TASK DIRECTIONS: Reproduce exactly the lines of the material beneath, from the line that contains "Nature serveringsbræt bambus, langt: 1" to the line that contains "total: 9878.00 -> 10027.00", both included, and no other lines.

[Opening GIVEN INFORMATION section]

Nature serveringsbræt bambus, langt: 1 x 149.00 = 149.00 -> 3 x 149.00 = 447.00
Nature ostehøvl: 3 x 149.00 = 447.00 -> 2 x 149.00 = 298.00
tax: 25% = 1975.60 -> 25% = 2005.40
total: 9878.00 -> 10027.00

[Closing GIVEN INFORMATION section]
[Opening GIVEN INFORMATION section]

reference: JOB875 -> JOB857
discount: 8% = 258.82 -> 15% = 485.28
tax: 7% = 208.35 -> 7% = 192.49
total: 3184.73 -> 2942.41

[Closing GIVEN INFORMATION section]

TASK OUTPUT:
Nature serveringsbræt bambus, langt: 1 x 149.00 = 149.00 -> 3 x 149.00 = 447.00
Nature ostehøvl: 3 x 149.00 = 447.00 -> 2 x 149.00 = 298.00
tax: 25% = 1975.60 -> 25% = 2005.40
total: 9878.00 -> 10027.00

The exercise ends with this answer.